Pfizer's Xalkori Shows First-Line Benefit in ALK-Positive NSCLC

The gist: The drug Xalkori (aka crizotinib) has shown promise for treating people with a certain type of non-small cell lung cancer (NSCLC) who have not yet taken any other treatment. A clinical trial tested Xalkori in untreated NSCLC patients whose tumors had mutations of the ALK gene (“ALK-positive”). People who took Xalkori in the trial had almost 4 more months before their cancer worsened than people who took only chemotherapy.

“Pfizer’s targeted cancer therapy Xalkori (crizotinib) significantly extended progression-free survival in previously-untreated patients with a particular form of non-small cell lung cancer taking part in a late-stage trial compared to chemotherapy alone.

“Data from the Phase III PROFILE 1014 study, published in The New England Journal of Medicine, showed that patients with ALK-positive advanced NSCLC given Pfizer’s kinase inhibitor had a median PFS of 10.9 months compared to 7 months for those in the chemotherapy arm. Also, the objective response rate was much higher at 74% versus 45%, the firm noted.

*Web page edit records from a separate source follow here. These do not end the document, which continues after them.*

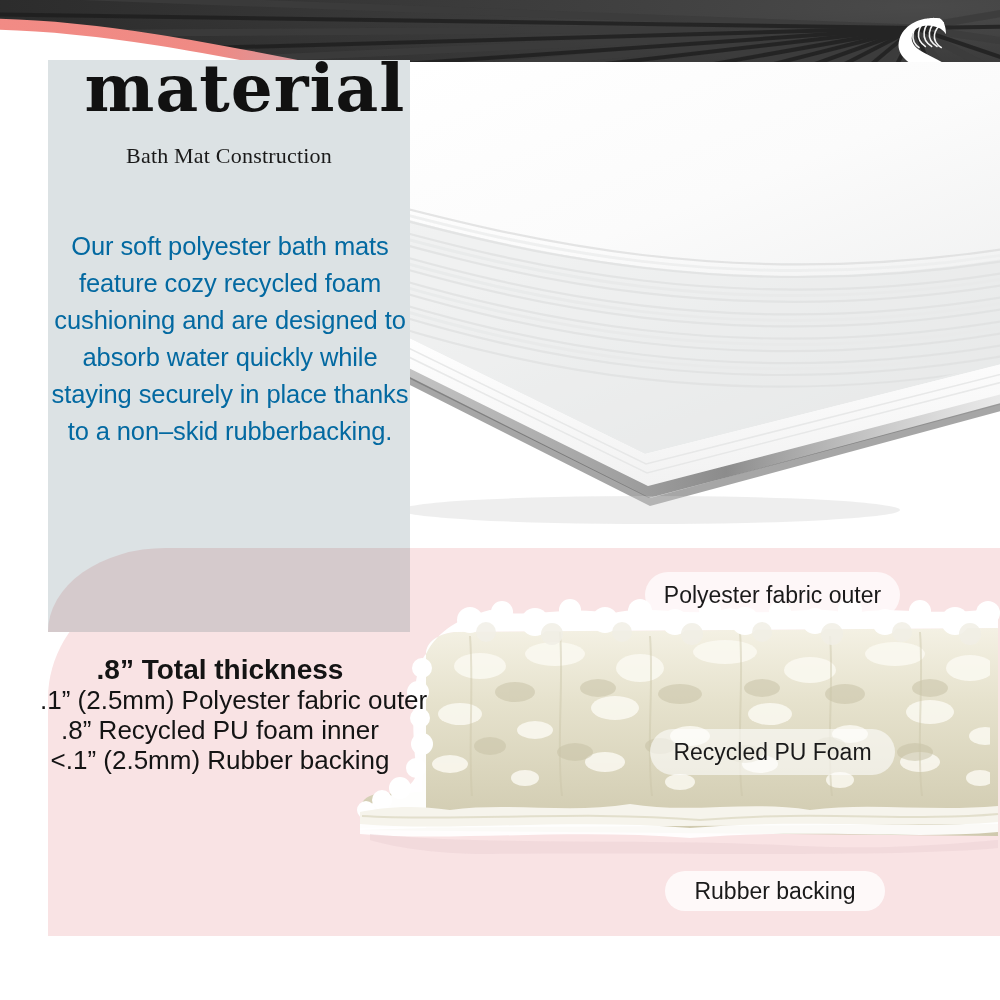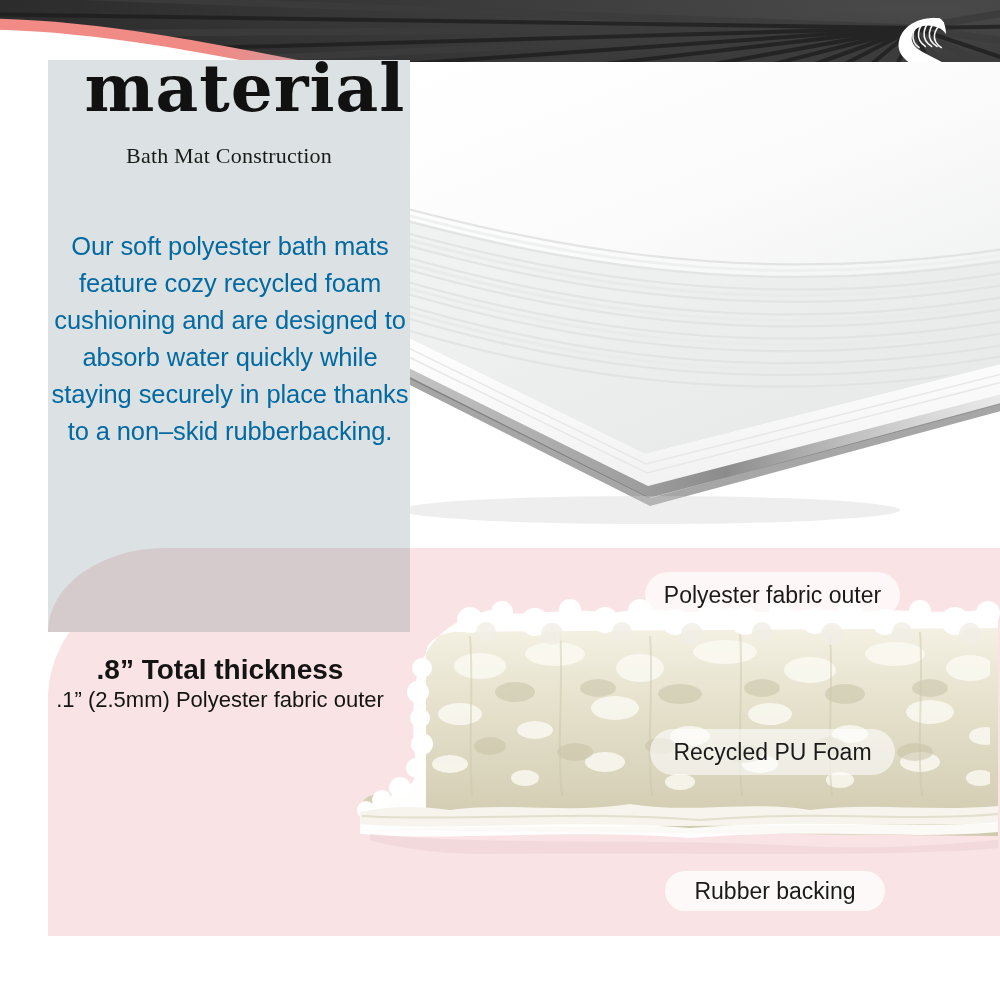".1” (2.5mm) Polyester fabric outer" .spec .line { font-size: 22px -> 26px }
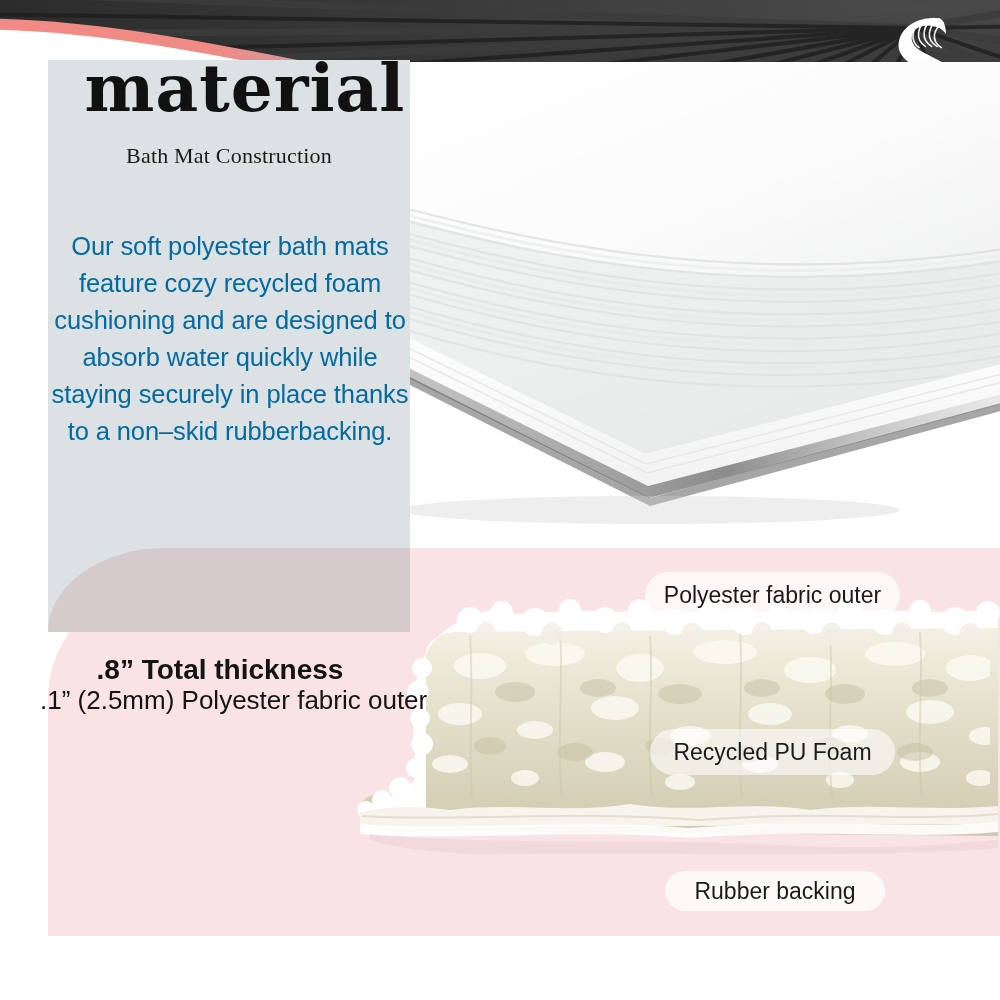".8” Recycled PU foam inner" div.line { html: none -> <div>.8” Recycled PU foam inner</div> }
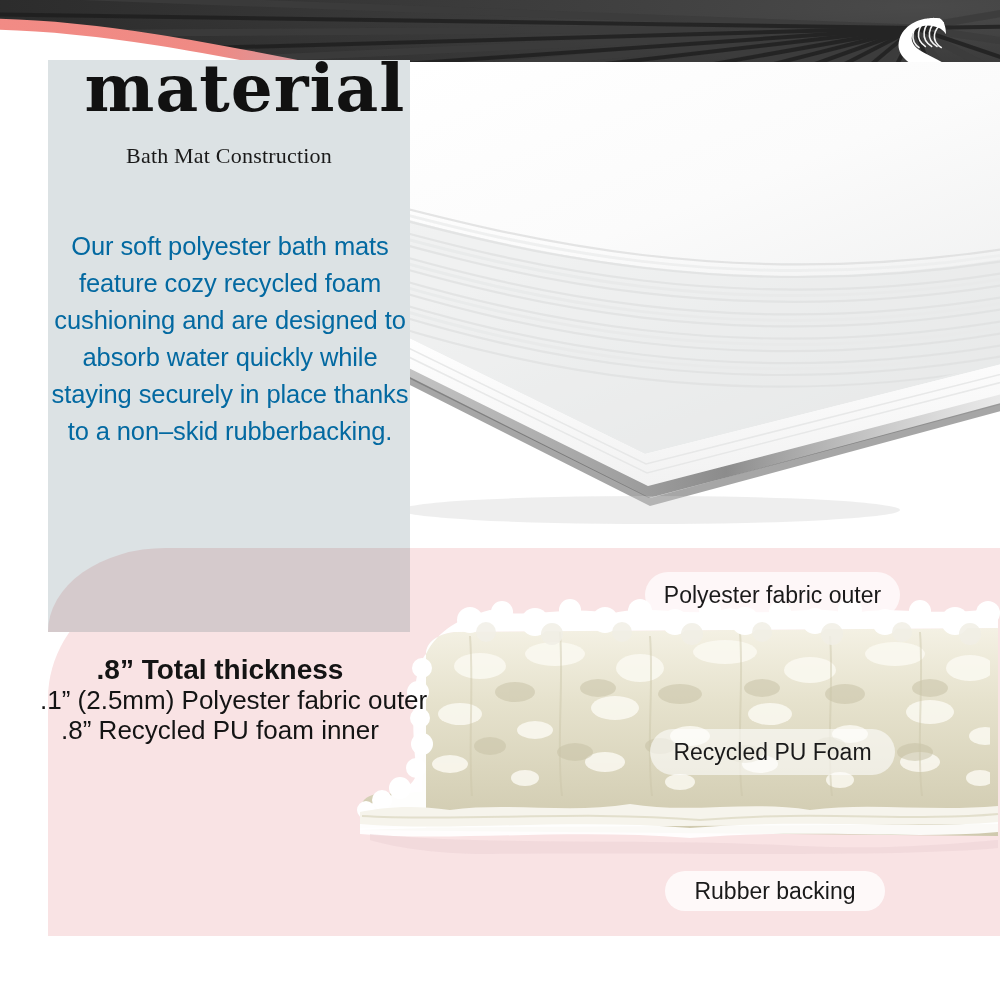"<.1” (2.5mm) Rubber backing" div.line { html: none -> <div>&lt;.1” (2.5mm) Rubber backing</div> }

“On the safety side, no unexpected issues arose in the trial, with the most commonly reported adverse events observed in the Xalkori being vision disorder (71%), diarrohea (61%), nausea (56%) and oedema (49%), and with chemotherapy, nausea (59%), fatigue (38%), vomiting (36%) and decreased appetite (34%).

“ALK gene rearrangements are present in about 5% of NSCLC cancers typically occurring in younger patients who don’t smoke. By identifying and enrolling only those patients whose advanced NSCLC tumours are ALK-positive, “this trial was able to demonstrate the superiority of Xalkori over an intravenous platinum-based chemotherapy regimen that has been a standard first-line treatment for more than a decade,” said Mace Rothenberg, chief medical officer for Pfizer Oncology.”

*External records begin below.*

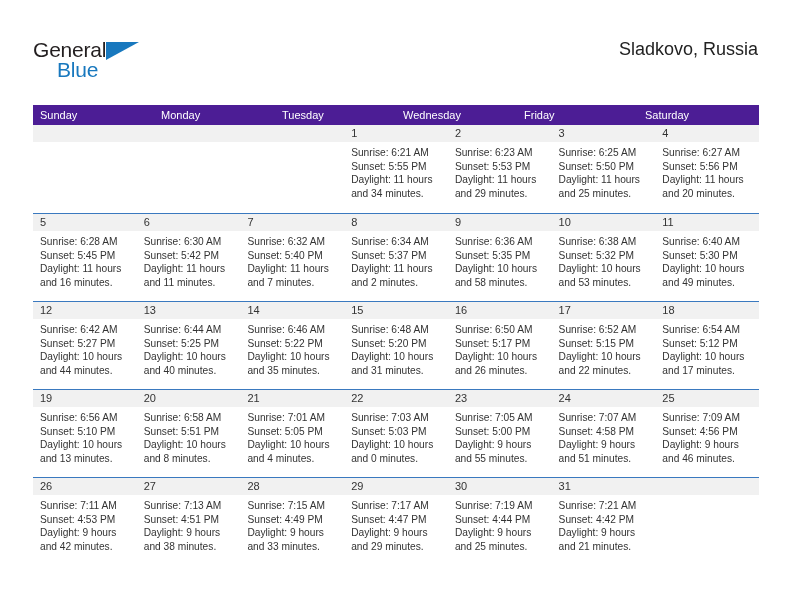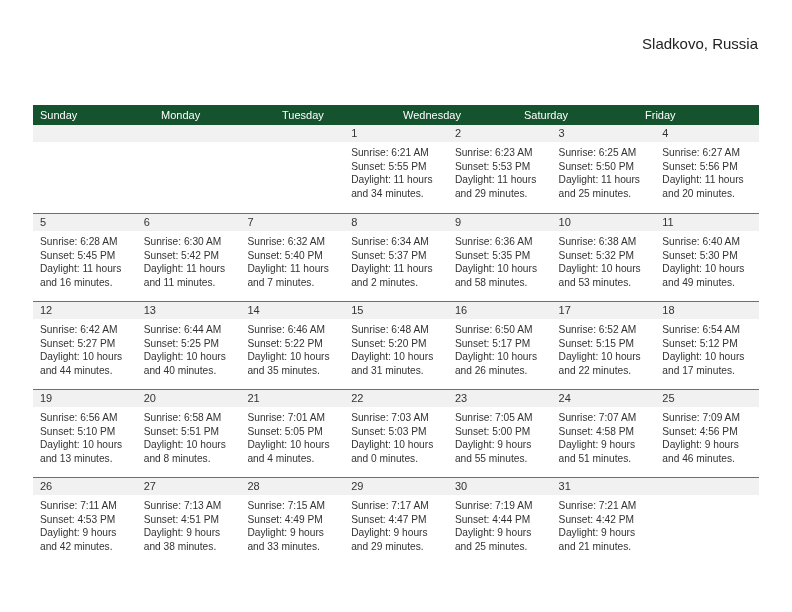"General" div.logo { html: none -> <div> <span>General</span> <span></span> <span>Blue</span> </div> }
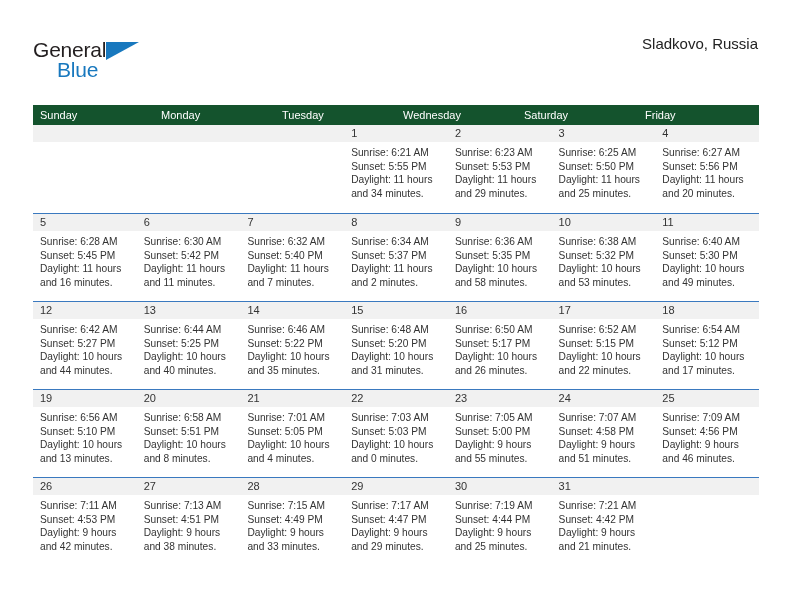"Sladkovo, Russia" .cal-subtitle { font-size: 15px -> 18px; margin-top: none -> 5px }
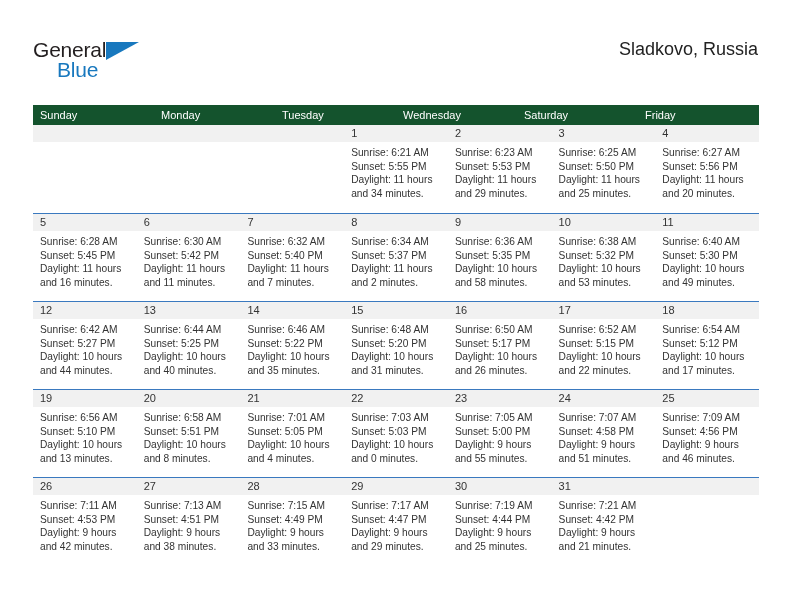"Sunday" .weekday-row { background: #14532d -> #4c1d95 }
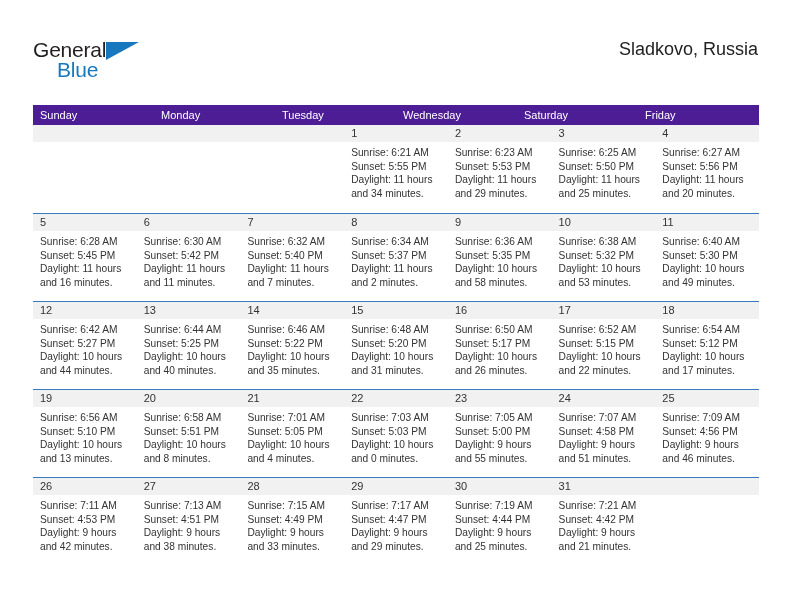"Saturday" div.weekday { order: before "Friday" -> after "Friday" }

FDA Accepts AZ' Filing for First-Line Iressa

The gist: A drug called gefitinib (Iressa) may soon be available in the U.S. as an initial treatment choice for people with advanced or metastatic non-small cell lung cancer (NSCLC) that tests positive for an EGFR mutation. The drug is already approved in many other countries. But in the U.S., only people who have already taken it successfully as part of a clinical trial or expanded access program currently have access to it. The company that makes gefitinib has submitted a New Drug Application (NDA) to the U.S. Food and Drug Administration (FDA). The FDA will decide whether or not to approve gefitinib as a first-line treatment in late 2015.

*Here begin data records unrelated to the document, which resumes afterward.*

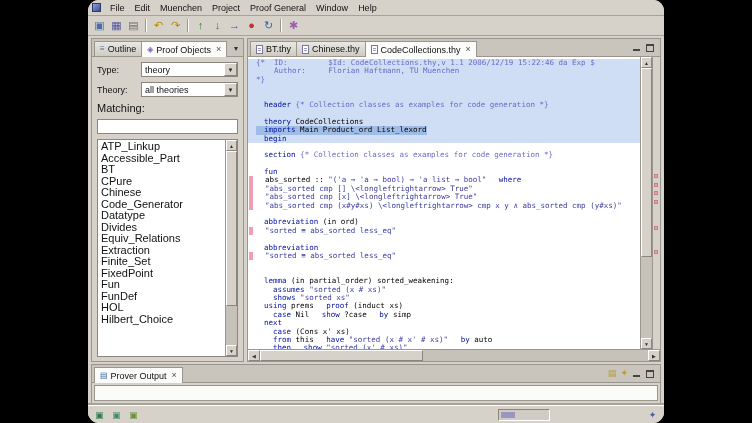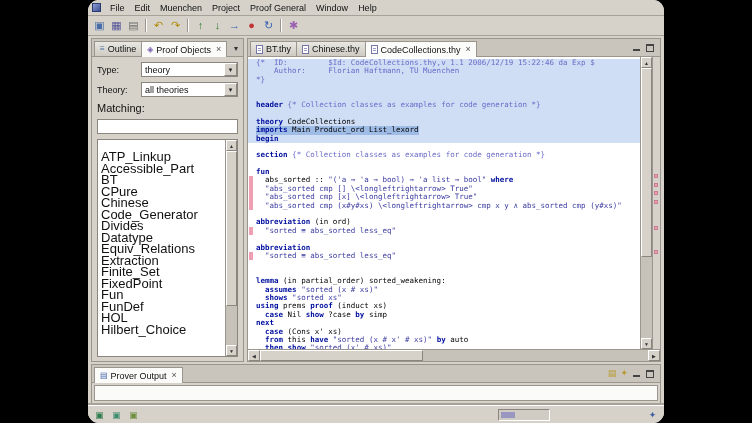"header" .tk-k { font-weight: bold -> normal; margin-left: none -> 8px }
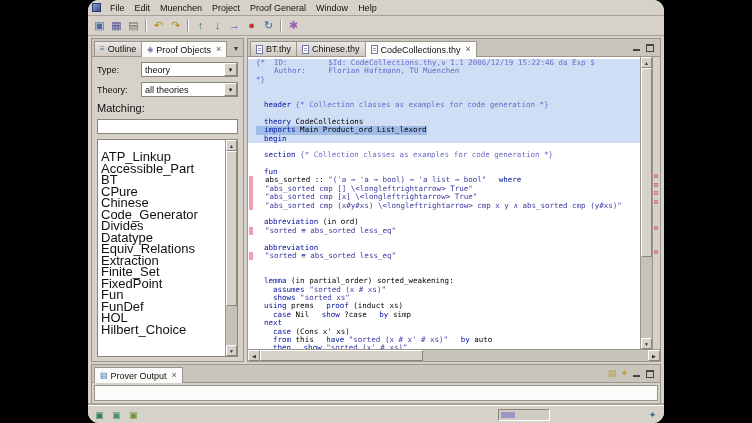"ATP_Linkup" .theory-list { font-size: 13px -> 11px; padding-top: 11px -> 1px }
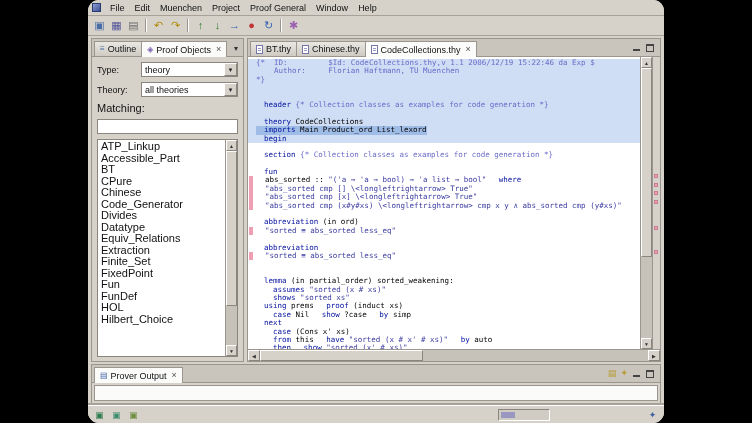"Divides" div.list-item { order: before "Datatype" -> after "Datatype" }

“US regulators have accepted AstraZeneca’s New Drug Application for Iressa (gefitinib) as a targeted monotherapy for the first-line treatment of certain lung cancer patients.

“The drug giant is seeking approval to market Iressa for the treatment of patients with advanced or metastatic non-small cell lung cancer (NSCLC) who test positive for an epidermal growth factor receptor mutation (EGFRm).

“AZ is working with Qiagen in the US to develop a companion diagnostic test to guide the use of Iressa in this setting; In Europe, their collaboration resulted in the drug becoming the first EGFR tyrosine kinase inhibitor to have a European label allowing the use of circulating tumour DNA (ctDNA) obtained from a blood sample, to be used for the assessment of EGFR mutation status in those patients where a tumour sample is not an option.”